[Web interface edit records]
□ □ □ □

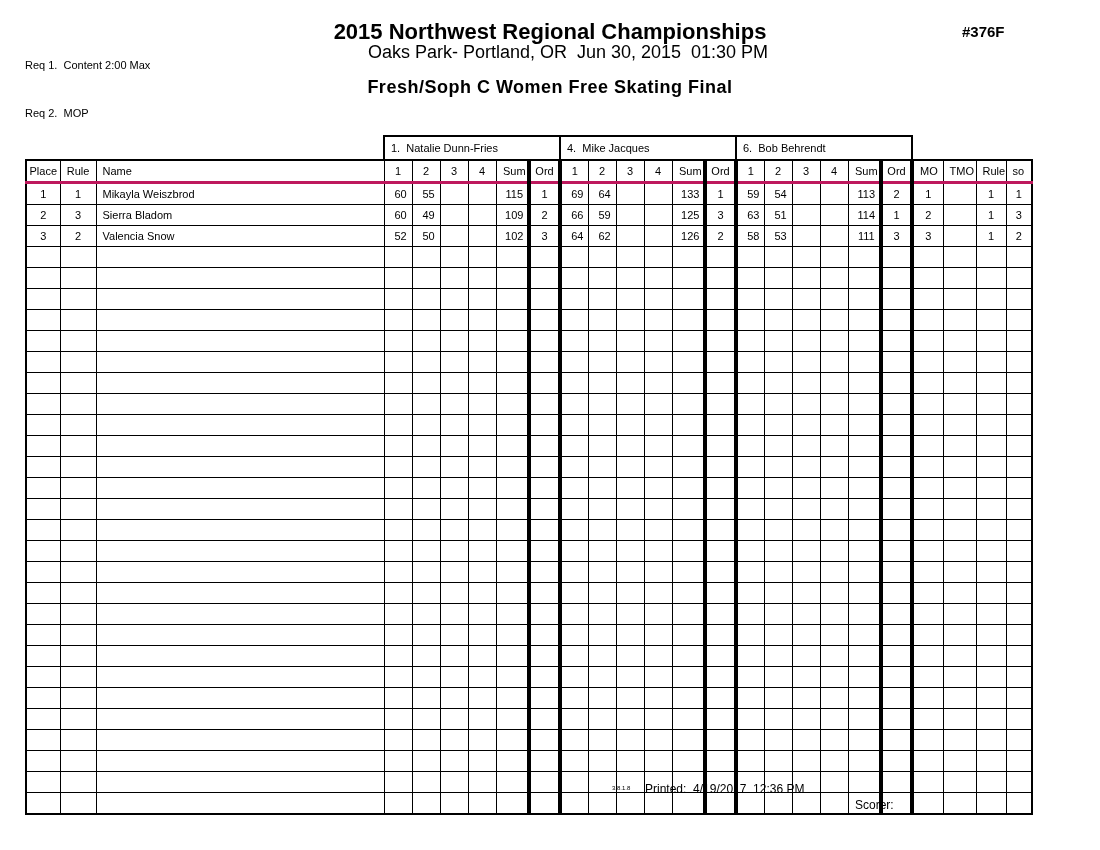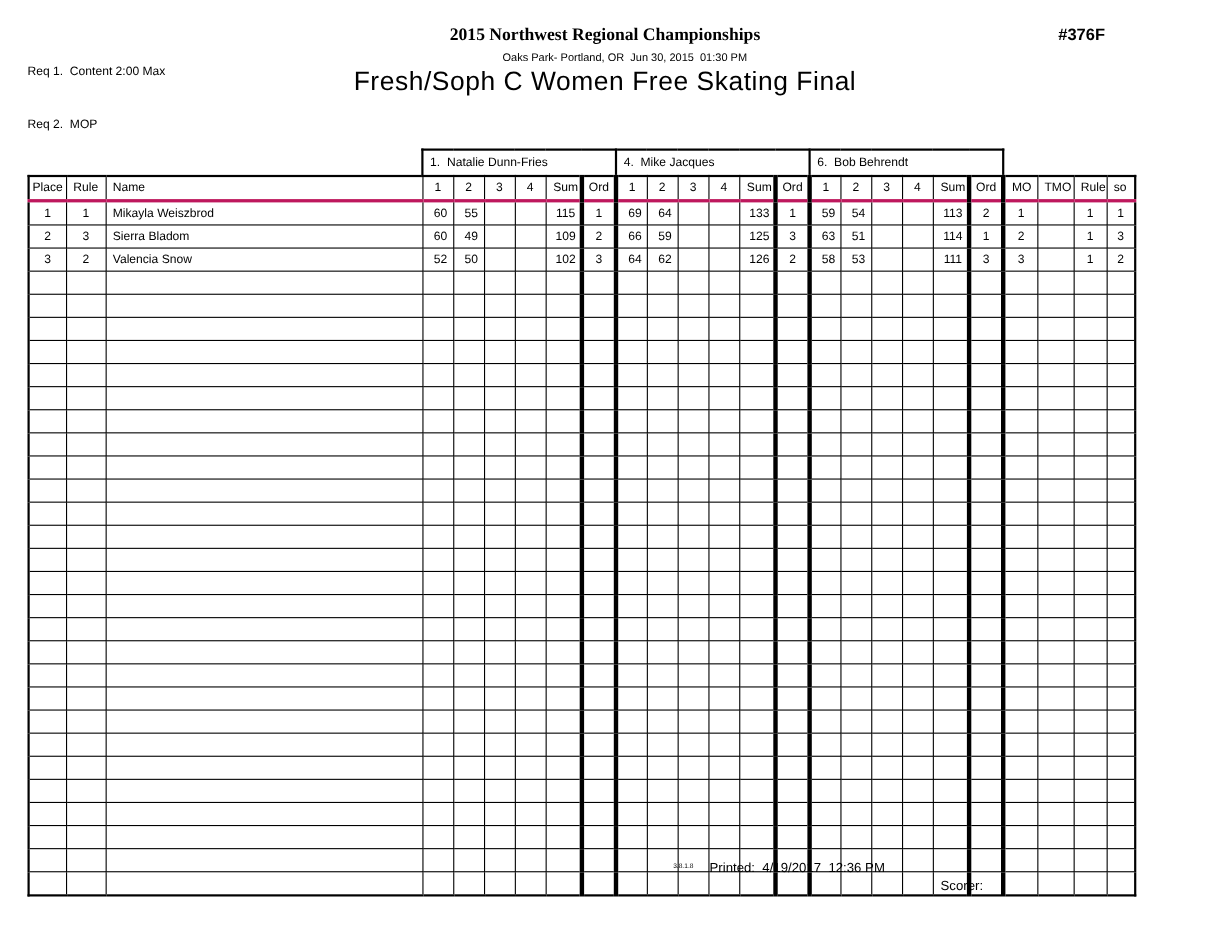--- a/index.html
+++ b/index.html
@@ -9,7 +9,7 @@
   .event-num{position:absolute;left:962px;top:23px;font-size:15px;font-weight:bold;white-space:pre;}
 
   .title-stack{position:absolute;left:0;right:0;top:21px;text-align:center;}
-  .title-main{font-size:16px;font-weight:bold;line-height:22px;white-space:pre;font-family:Liberation Serif, serif;}
+  .title-main{font-size:22px;font-weight:bold;line-height:22px;white-space:pre;}
   .title-venue{font-size:10px;line-height:19px;white-space:pre;padding-left:36px;}
   .title-event{font-size:24px;font-weight:normal;letter-spacing:0.5px;line-height:26px;white-space:pre;}
   .title-report{font-size:16px;line-height:22px;white-space:pre;}

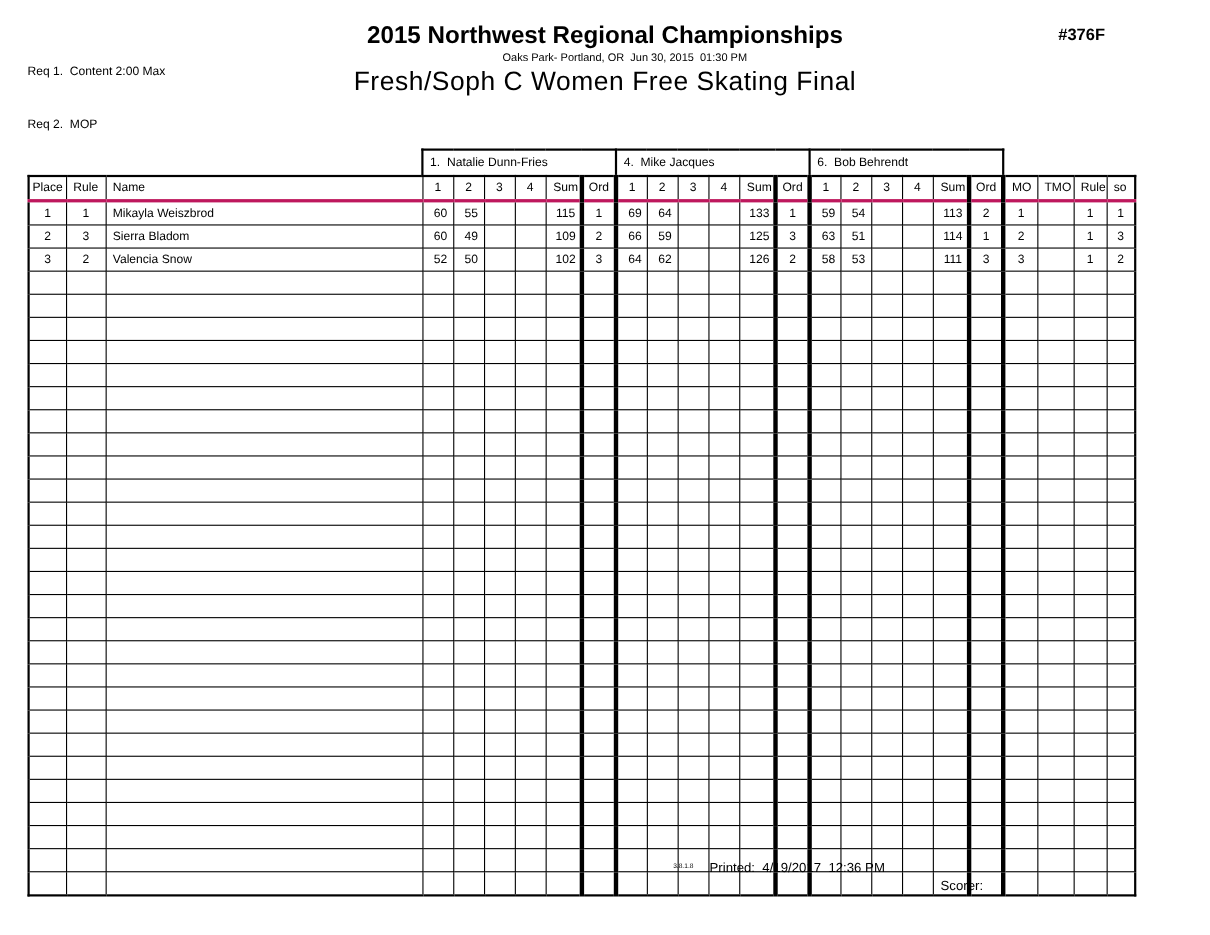--- a/index.html
+++ b/index.html
@@ -10,7 +10,7 @@
 
   .title-stack{position:absolute;left:0;right:0;top:21px;text-align:center;}
   .title-main{font-size:22px;font-weight:bold;line-height:22px;white-space:pre;}
-  .title-venue{font-size:10px;line-height:19px;white-space:pre;padding-left:36px;}
+  .title-venue{font-size:18px;line-height:19px;white-space:pre;padding-left:36px;}
   .title-event{font-size:24px;font-weight:normal;letter-spacing:0.5px;line-height:26px;white-space:pre;}
   .title-report{font-size:16px;line-height:22px;white-space:pre;}
 

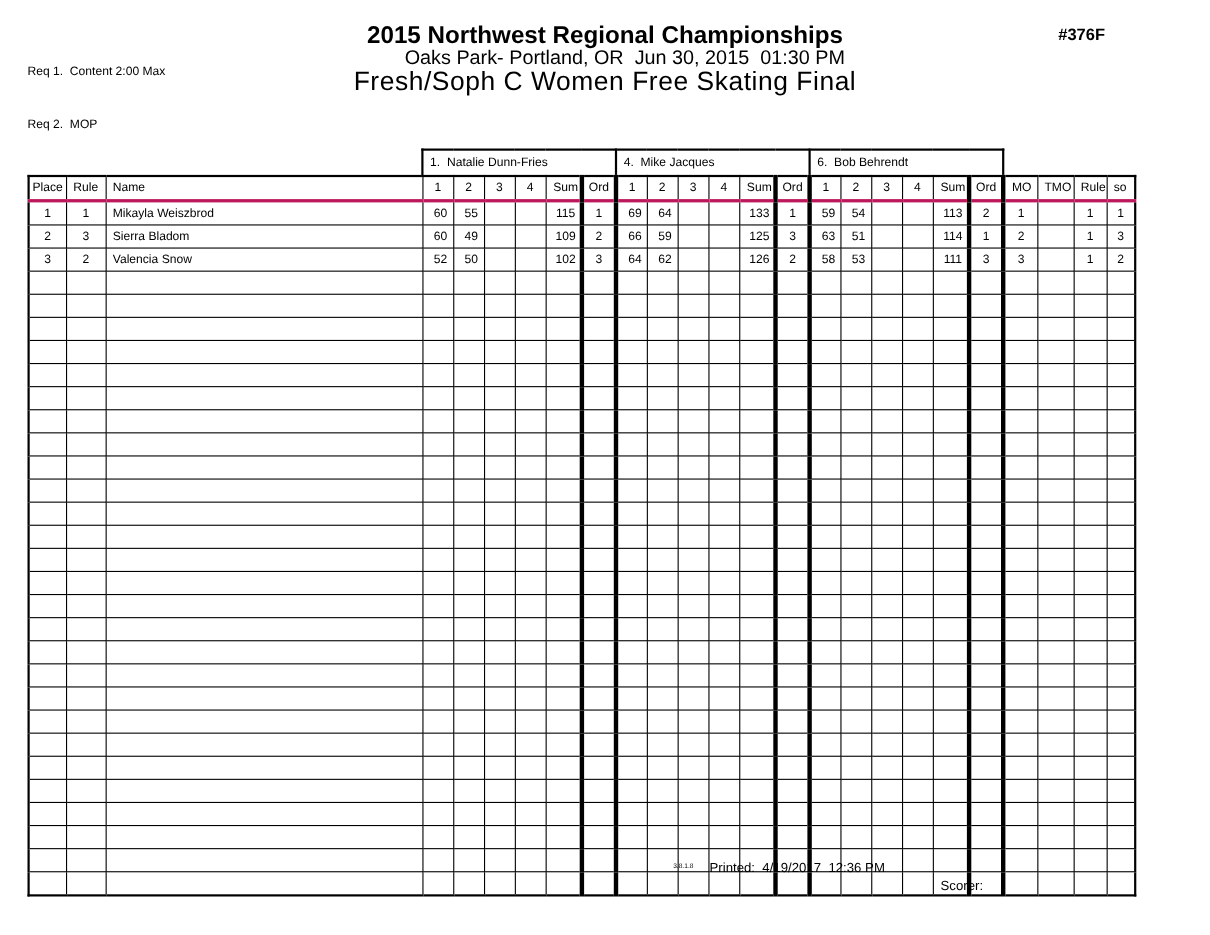--- a/index.html
+++ b/index.html
@@ -11,7 +11,7 @@
   .title-stack{position:absolute;left:0;right:0;top:21px;text-align:center;}
   .title-main{font-size:22px;font-weight:bold;line-height:22px;white-space:pre;}
   .title-venue{font-size:18px;line-height:19px;white-space:pre;padding-left:36px;}
-  .title-event{font-size:24px;font-weight:normal;letter-spacing:0.5px;line-height:26px;white-space:pre;}
+  .title-event{font-size:18px;font-weight:bold;letter-spacing:0.5px;line-height:26px;white-space:pre;margin-top:12px;}
   .title-report{font-size:16px;line-height:22px;white-space:pre;}
 
   table.grid{position:absolute;left:25px;top:135px;border-collapse:collapse;table-layout:fixed;}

□ □ □ □

> INSTRUCTIONS TO FOLLOW
Nothing in the entries above should change when they are printed again, except that the pictures are dropped.

> COMPLETED EXERCISE
--- a/index.html
+++ b/index.html
@@ -9,7 +9,7 @@
   .event-num{position:absolute;left:962px;top:23px;font-size:15px;font-weight:bold;white-space:pre;}
 
   .title-stack{position:absolute;left:0;right:0;top:21px;text-align:center;}
-  .title-main{font-size:16px;font-weight:bold;line-height:22px;white-space:pre;font-family:Liberation Serif, serif;}
+  .title-main{font-size:22px;font-weight:bold;line-height:22px;white-space:pre;}
   .title-venue{font-size:10px;line-height:19px;white-space:pre;padding-left:36px;}
   .title-event{font-size:24px;font-weight:normal;letter-spacing:0.5px;line-height:26px;white-space:pre;}
   .title-report{font-size:16px;line-height:22px;white-space:pre;}

--- a/index.html
+++ b/index.html
@@ -10,7 +10,7 @@
 
   .title-stack{position:absolute;left:0;right:0;top:21px;text-align:center;}
   .title-main{font-size:22px;font-weight:bold;line-height:22px;white-space:pre;}
-  .title-venue{font-size:10px;line-height:19px;white-space:pre;padding-left:36px;}
+  .title-venue{font-size:18px;line-height:19px;white-space:pre;padding-left:36px;}
   .title-event{font-size:24px;font-weight:normal;letter-spacing:0.5px;line-height:26px;white-space:pre;}
   .title-report{font-size:16px;line-height:22px;white-space:pre;}
 

--- a/index.html
+++ b/index.html
@@ -11,7 +11,7 @@
   .title-stack{position:absolute;left:0;right:0;top:21px;text-align:center;}
   .title-main{font-size:22px;font-weight:bold;line-height:22px;white-space:pre;}
   .title-venue{font-size:18px;line-height:19px;white-space:pre;padding-left:36px;}
-  .title-event{font-size:24px;font-weight:normal;letter-spacing:0.5px;line-height:26px;white-space:pre;}
+  .title-event{font-size:18px;font-weight:bold;letter-spacing:0.5px;line-height:26px;white-space:pre;margin-top:12px;}
   .title-report{font-size:16px;line-height:22px;white-space:pre;}
 
   table.grid{position:absolute;left:25px;top:135px;border-collapse:collapse;table-layout:fixed;}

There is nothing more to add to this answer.